O fiasco de público, ainda mais visível diante da expectativa de um evento de mobilização nacional, fortaleceu a percepção entre lideranças políticas de que o ex-presidente já não exerce o mesmo magnetismo de outrora. Dirigentes do PP e do União Brasil passaram a defender abertamente que Jair Bolsonaro indique, o quanto antes, um sucessor para a corrida presidencial de 2026.

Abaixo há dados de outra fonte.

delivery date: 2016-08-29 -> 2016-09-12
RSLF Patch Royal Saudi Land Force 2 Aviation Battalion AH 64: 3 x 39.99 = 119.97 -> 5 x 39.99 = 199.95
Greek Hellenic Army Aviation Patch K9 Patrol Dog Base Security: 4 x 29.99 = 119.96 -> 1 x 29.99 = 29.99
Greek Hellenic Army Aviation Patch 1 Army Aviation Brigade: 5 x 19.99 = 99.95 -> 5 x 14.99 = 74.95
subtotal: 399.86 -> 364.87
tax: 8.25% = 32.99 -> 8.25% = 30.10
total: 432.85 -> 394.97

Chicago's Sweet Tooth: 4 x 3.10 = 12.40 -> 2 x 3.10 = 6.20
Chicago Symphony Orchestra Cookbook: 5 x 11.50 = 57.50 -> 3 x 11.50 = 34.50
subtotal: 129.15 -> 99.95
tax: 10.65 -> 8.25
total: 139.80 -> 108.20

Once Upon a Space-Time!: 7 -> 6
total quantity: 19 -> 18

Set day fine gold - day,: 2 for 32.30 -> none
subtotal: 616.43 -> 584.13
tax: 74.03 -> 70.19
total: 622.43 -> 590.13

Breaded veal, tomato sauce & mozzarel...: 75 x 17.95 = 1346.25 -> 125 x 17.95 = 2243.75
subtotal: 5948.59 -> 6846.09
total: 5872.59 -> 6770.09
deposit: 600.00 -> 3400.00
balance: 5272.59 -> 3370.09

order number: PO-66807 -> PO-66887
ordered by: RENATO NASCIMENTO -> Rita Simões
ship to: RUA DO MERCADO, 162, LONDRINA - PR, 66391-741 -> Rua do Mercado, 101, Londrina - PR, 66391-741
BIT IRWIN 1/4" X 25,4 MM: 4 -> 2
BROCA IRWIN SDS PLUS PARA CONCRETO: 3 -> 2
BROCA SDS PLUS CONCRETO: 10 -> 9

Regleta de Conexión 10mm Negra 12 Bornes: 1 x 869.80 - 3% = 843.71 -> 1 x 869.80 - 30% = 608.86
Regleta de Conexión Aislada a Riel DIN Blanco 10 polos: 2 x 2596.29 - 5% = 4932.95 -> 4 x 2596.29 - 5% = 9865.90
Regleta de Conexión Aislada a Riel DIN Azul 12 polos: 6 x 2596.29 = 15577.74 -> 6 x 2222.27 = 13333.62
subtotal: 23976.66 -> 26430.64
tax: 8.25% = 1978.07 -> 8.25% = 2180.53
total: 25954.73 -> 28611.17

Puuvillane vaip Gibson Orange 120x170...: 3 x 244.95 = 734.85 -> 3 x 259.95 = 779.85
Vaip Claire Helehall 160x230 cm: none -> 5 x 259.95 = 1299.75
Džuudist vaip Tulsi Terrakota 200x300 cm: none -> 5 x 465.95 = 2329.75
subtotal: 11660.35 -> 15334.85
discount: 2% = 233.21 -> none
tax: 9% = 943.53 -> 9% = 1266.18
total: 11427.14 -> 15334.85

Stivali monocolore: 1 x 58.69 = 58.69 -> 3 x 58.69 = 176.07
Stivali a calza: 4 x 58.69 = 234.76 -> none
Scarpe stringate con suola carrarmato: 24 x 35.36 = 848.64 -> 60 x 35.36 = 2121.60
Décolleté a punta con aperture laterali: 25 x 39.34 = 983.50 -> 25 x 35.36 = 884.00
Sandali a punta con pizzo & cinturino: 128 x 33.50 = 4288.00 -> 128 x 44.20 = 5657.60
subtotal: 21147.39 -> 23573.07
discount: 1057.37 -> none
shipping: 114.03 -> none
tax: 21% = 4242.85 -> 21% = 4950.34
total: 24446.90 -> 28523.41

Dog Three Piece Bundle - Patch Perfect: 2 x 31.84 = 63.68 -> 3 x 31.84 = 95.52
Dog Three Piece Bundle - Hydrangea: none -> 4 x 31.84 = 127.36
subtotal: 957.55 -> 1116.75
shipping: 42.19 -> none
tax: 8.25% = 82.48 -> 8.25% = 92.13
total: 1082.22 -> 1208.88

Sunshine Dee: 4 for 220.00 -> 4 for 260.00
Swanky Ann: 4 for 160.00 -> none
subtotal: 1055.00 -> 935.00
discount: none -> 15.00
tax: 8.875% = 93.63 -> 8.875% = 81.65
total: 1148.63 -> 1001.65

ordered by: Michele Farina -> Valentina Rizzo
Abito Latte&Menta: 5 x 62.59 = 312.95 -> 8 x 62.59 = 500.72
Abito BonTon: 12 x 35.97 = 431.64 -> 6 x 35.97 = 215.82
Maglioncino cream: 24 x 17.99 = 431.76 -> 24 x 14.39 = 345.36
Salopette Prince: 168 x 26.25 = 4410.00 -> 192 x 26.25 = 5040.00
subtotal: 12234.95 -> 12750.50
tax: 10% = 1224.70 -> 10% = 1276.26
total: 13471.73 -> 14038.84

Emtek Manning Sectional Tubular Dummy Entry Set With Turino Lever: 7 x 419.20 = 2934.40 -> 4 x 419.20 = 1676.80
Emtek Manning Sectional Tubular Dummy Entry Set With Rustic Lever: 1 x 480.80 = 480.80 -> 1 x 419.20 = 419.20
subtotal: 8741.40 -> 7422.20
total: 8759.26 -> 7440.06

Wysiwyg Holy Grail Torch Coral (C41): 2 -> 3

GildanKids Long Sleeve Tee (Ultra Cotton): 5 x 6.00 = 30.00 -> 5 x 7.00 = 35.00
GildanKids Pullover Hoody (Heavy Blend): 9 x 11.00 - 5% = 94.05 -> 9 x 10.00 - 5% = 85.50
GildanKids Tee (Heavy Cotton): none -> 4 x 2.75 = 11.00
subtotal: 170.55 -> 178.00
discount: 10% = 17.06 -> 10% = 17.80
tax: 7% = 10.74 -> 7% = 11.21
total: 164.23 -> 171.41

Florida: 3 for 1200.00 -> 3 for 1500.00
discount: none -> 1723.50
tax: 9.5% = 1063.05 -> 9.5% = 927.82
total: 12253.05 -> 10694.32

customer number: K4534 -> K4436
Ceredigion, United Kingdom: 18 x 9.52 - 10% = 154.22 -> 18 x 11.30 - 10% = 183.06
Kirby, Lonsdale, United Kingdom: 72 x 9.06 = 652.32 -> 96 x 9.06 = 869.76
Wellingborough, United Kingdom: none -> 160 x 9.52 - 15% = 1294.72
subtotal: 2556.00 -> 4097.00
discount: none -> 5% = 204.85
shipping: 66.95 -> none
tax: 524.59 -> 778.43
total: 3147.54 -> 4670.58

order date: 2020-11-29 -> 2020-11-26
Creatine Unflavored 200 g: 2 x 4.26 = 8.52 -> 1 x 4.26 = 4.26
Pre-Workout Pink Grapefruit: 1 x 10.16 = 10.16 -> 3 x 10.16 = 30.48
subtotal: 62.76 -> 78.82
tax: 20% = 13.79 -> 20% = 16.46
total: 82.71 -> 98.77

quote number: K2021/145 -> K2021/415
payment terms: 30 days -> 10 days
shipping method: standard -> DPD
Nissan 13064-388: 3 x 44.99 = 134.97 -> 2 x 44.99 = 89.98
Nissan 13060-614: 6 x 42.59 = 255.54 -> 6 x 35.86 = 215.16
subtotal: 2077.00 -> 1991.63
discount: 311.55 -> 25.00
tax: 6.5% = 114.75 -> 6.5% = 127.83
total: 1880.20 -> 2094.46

A avaliação é que a indefinição prejudica a articulação política e mina as chances da direita de montar uma candidatura competitiva. A federação União Progressista tem o governador goiano, Ronaldo Caiado (UB), como pré-candidato a presidente da República. Mesmo inelegível até 2030, Bolsonaro insiste em dizer que será candidato em 2026, o que aumenta o impasse interno.
Seus aliados mais próximos, contudo, admitem que a possibilidade de reversão da inelegibilidade é remota. Pior: há o temor de que o ex-presidente sofra nova condenação no STF, o que agravaria ainda mais seu quadro jurídico. Para líderes do Centrão, a recusa de Bolsonaro em abrir mão do protagonismo e preparar uma transição de liderança pode comprometer todo o projeto da direita nas próximas eleições presidenciais.
Diante desse cenário, cresce a pressão para que o debate sobre a sucessão presidencial na direita deixe os bastidores e passe a ser tratado com seriedade e transparência. O tempo político já começou a correr.
Caiado reafirma candidatura e diz estar pronto para a disputa
Único pré-candidato à Presidência já declarado, Ronaldo Caiado (UB) reafirma sua permanência no União Brasil e diz estar pronto para liderar a direita em 2026. Confiante, o governador goiano aposta em sua trajetória e preparo para chegar ao segundo turno contra Lula (PT) e recolocar a direita no poder. Caiado acredita que viabilizará sua candidatura dentro da federação União Progressista.